In functional currency, South America new equipment sales dropped about 26% year over year, largely due to lower mining deliveries and the absence of a large construction package booked in Q1 2025. Management also flagged near-term moderation in product support as several large mining customers recalibrate mine plans, with three of the region’s top ten mines noted as sources of temporary softness.

One-Time and Elevated Compensation Costs

Profitability was also weighed down by higher compensation-related costs, including $16 million of severance in South America tied to organizational changes. Long-term incentive plan expense more than doubled to $15 million versus $7 million a year ago, adding about $0.09 per share in cost this quarter compared with $0.04 in the prior-year period.

Mixed Signals on SG&A Margins

Management commentary on SG&A was nuanced, with one remark highlighting a 60 basis point reduction in SG&A margin from cost optimization initiatives. However, reported SG&A margin actually rose about 20 basis points to 16%, driven mainly by higher people-related and LTIP expenses, suggesting near-term margin pressure as the company invests in talent and restructures operations.

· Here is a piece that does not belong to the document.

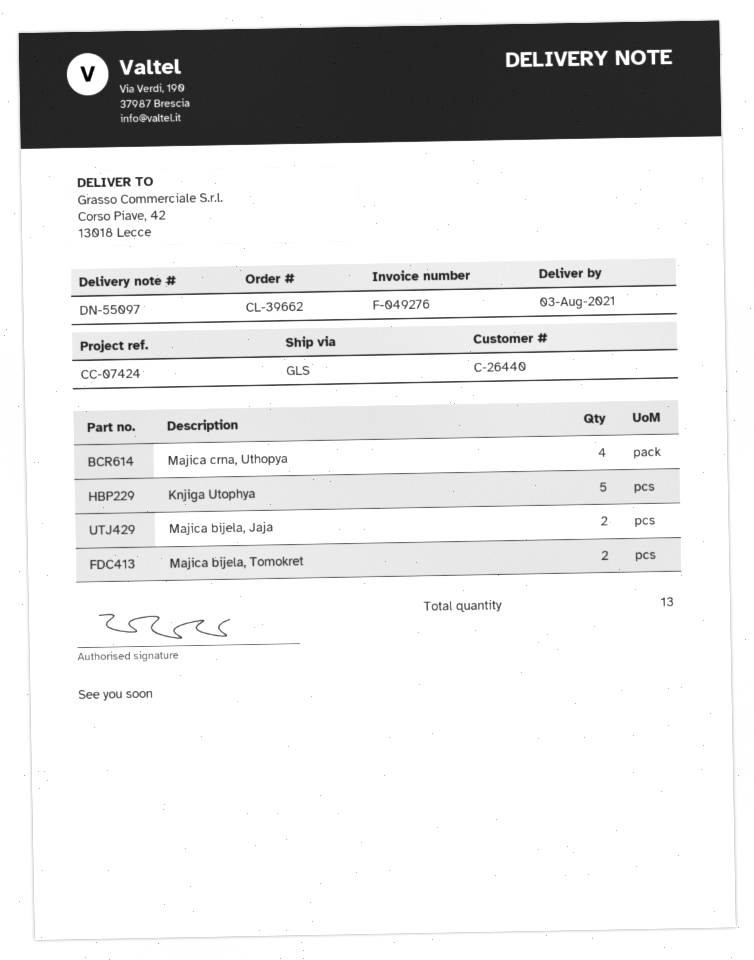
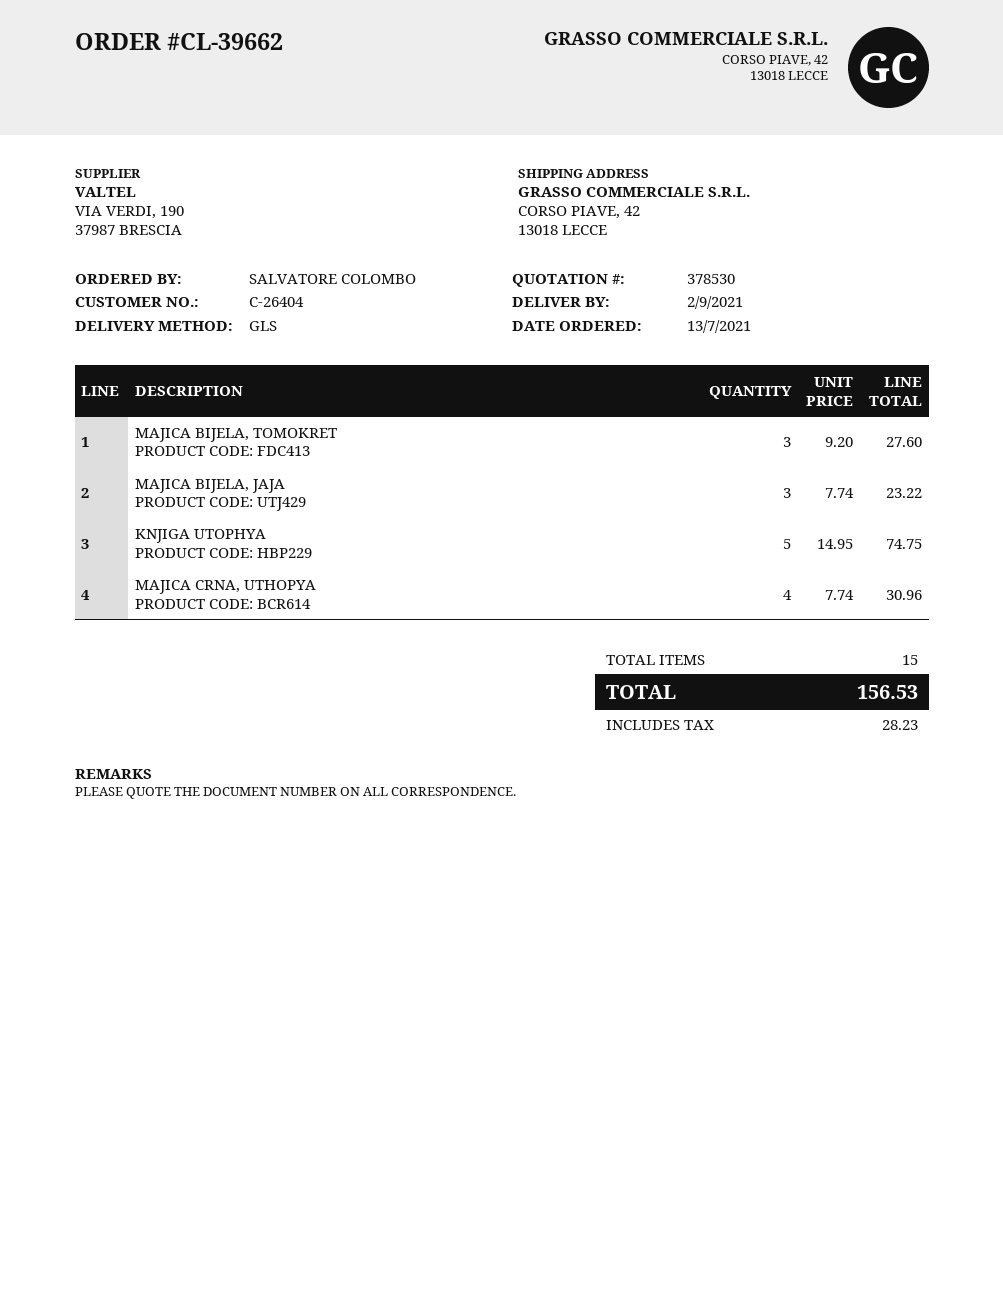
delivery date: 2021-08-03 -> 2021-09-02
customer number: C-26440 -> C-26404
Majica bijela, Jaja: 2 -> 3
Majica bijela, Tomokret: 2 -> 3
total quantity: 13 -> 15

Timing Risks in Power and Data Center Opportunities

While Power & Energy and data center projects underpin a growing backlog, management cautioned that these opportunities have long delivery timelines, with many projects stretching into 2028 and 2029. Rising engine demand, even with Caterpillar’s capacity expansions, could extend lead times further, introducing timing risk around when these wins convert into revenue.

U.K. & Ireland Equipment Demand Remains Soft

The U.K. and Ireland segment saw new equipment sales fall about 6% in functional currency, largely due to timing shifts in backlog deliveries rather than cancellations. Looking ahead, management expects construction demand in the region to remain subdued given low GDP growth, making services and disciplined cost control critical to sustaining returns.

Execution and Permitting Hurdles for Large Projects

Executives noted improved government rhetoric around infrastructure and so-called nation-building projects, but pointed to a lack of shovel-ready work and ongoing permitting bottlenecks. These hurdles are especially relevant for pipeline and data center-related activity and could delay the pace at which current interest in large projects converts into tangible orders and deployments.

Guidance and Outlook Emphasize Backlog Conversion

Looking ahead, Finning plans to deliver the majority of its record $3.8 billion equipment backlog, including roughly $1.2 billion in Power & Energy, with most deliveries targeted for 2026 and some ultra-class truck orders stretching into 2027 and 2028. Management expects continued product support growth in Canada, more modest trends in South America, expanding Power & Energy and data center opportunities despite timing risks, and sustained capital discipline supported by strong ROIC, prudent leverage, and rising dividends.

Finning’s earnings call painted a picture of a company managing through regional and cost headwinds while leaning on a swelling backlog, expanding mining and energy exposure, and robust service growth. For investors, the key takeaway is a business that remains cyclically exposed but is increasingly anchored by recurring support revenues and disciplined capital deployment, positioning it to benefit as large projects and infrastructure cycles unfold over the coming years.